## WHAT TO DO
Line for line, return the data exactly, omitting all pictures.

RECORDS FOR THIS TASK START

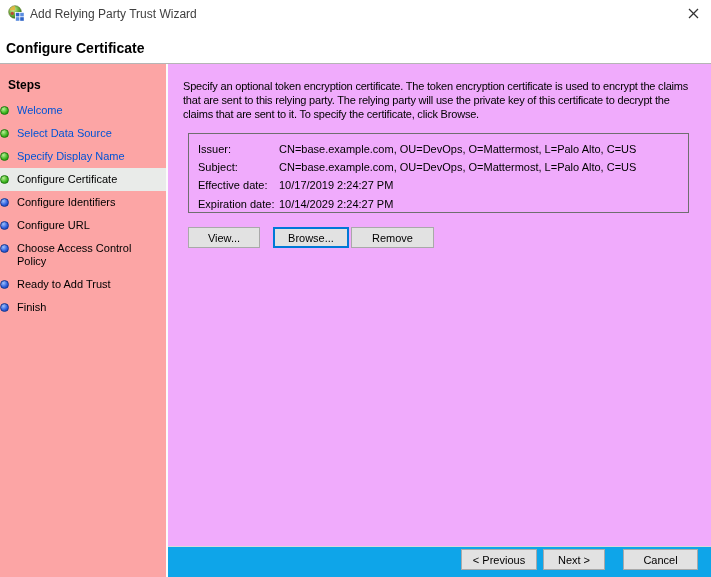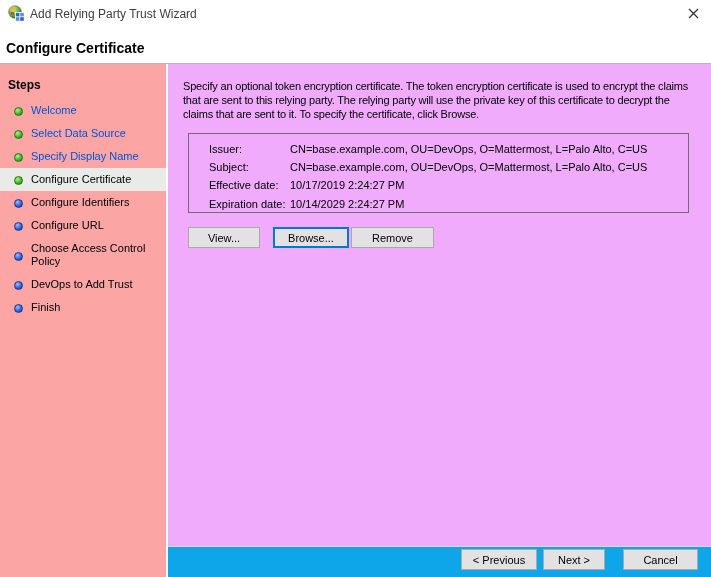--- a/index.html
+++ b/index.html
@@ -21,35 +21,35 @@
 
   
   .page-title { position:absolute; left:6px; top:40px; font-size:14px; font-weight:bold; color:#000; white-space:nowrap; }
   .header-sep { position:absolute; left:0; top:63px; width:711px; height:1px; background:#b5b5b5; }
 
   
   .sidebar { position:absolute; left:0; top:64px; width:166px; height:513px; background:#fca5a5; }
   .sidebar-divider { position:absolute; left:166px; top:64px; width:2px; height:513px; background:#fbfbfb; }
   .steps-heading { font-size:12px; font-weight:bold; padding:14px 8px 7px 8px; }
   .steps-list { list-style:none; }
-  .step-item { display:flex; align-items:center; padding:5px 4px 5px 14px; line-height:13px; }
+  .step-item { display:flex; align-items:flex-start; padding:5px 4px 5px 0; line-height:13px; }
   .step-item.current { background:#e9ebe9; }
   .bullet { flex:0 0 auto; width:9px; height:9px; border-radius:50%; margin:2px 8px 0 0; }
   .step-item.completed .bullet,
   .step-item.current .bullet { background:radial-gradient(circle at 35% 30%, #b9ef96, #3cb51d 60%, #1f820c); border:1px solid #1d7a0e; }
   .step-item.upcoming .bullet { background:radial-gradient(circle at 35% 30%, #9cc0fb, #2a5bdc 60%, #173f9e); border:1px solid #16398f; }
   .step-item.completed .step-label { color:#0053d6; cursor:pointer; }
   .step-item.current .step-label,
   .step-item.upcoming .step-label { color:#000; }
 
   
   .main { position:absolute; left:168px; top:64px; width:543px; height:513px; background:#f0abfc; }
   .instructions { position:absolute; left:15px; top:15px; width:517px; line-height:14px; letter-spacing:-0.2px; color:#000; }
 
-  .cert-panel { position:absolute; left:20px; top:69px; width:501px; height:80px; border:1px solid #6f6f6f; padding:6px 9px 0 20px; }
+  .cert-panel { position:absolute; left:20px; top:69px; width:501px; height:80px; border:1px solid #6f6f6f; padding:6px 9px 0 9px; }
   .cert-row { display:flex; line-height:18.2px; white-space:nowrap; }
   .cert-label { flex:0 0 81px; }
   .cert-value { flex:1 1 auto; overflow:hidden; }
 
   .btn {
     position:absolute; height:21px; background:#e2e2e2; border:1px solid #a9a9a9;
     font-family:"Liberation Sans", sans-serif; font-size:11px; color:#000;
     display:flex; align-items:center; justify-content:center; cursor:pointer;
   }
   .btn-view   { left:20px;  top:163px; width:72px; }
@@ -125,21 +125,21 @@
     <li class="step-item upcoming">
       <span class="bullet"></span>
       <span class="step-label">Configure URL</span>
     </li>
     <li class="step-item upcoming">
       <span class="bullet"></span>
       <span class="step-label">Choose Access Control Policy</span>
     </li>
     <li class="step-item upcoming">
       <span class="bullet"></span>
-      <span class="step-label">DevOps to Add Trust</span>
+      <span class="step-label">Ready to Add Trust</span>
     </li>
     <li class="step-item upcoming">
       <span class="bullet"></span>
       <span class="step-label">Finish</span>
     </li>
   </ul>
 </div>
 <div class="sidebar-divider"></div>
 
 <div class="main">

RECORDS FOR THIS TASK END

## RESULT FOR THIS EXERCISE
--- a/index.html
+++ b/index.html
@@ -21,35 +21,35 @@
 
   
   .page-title { position:absolute; left:6px; top:40px; font-size:14px; font-weight:bold; color:#000; white-space:nowrap; }
   .header-sep { position:absolute; left:0; top:63px; width:711px; height:1px; background:#b5b5b5; }
 
   
   .sidebar { position:absolute; left:0; top:64px; width:166px; height:513px; background:#fca5a5; }
   .sidebar-divider { position:absolute; left:166px; top:64px; width:2px; height:513px; background:#fbfbfb; }
   .steps-heading { font-size:12px; font-weight:bold; padding:14px 8px 7px 8px; }
   .steps-list { list-style:none; }
-  .step-item { display:flex; align-items:center; padding:5px 4px 5px 14px; line-height:13px; }
+  .step-item { display:flex; align-items:flex-start; padding:5px 4px 5px 0; line-height:13px; }
   .step-item.current { background:#e9ebe9; }
   .bullet { flex:0 0 auto; width:9px; height:9px; border-radius:50%; margin:2px 8px 0 0; }
   .step-item.completed .bullet,
   .step-item.current .bullet { background:radial-gradient(circle at 35% 30%, #b9ef96, #3cb51d 60%, #1f820c); border:1px solid #1d7a0e; }
   .step-item.upcoming .bullet { background:radial-gradient(circle at 35% 30%, #9cc0fb, #2a5bdc 60%, #173f9e); border:1px solid #16398f; }
   .step-item.completed .step-label { color:#0053d6; cursor:pointer; }
   .step-item.current .step-label,
   .step-item.upcoming .step-label { color:#000; }
 
   
   .main { position:absolute; left:168px; top:64px; width:543px; height:513px; background:#f0abfc; }
   .instructions { position:absolute; left:15px; top:15px; width:517px; line-height:14px; letter-spacing:-0.2px; color:#000; }
 
-  .cert-panel { position:absolute; left:20px; top:69px; width:501px; height:80px; border:1px solid #6f6f6f; padding:6px 9px 0 20px; }
+  .cert-panel { position:absolute; left:20px; top:69px; width:501px; height:80px; border:1px solid #6f6f6f; padding:6px 9px 0 9px; }
   .cert-row { display:flex; line-height:18.2px; white-space:nowrap; }
   .cert-label { flex:0 0 81px; }
   .cert-value { flex:1 1 auto; overflow:hidden; }
 
   .btn {
     position:absolute; height:21px; background:#e2e2e2; border:1px solid #a9a9a9;
     font-family:"Liberation Sans", sans-serif; font-size:11px; color:#000;
     display:flex; align-items:center; justify-content:center; cursor:pointer;
   }
   .btn-view   { left:20px;  top:163px; width:72px; }
@@ -125,21 +125,21 @@
     <li class="step-item upcoming">
       <span class="bullet"></span>
       <span class="step-label">Configure URL</span>
     </li>
     <li class="step-item upcoming">
       <span class="bullet"></span>
       <span class="step-label">Choose Access Control Policy</span>
     </li>
     <li class="step-item upcoming">
       <span class="bullet"></span>
-      <span class="step-label">DevOps to Add Trust</span>
+      <span class="step-label">Ready to Add Trust</span>
     </li>
     <li class="step-item upcoming">
       <span class="bullet"></span>
       <span class="step-label">Finish</span>
     </li>
   </ul>
 </div>
 <div class="sidebar-divider"></div>
 
 <div class="main">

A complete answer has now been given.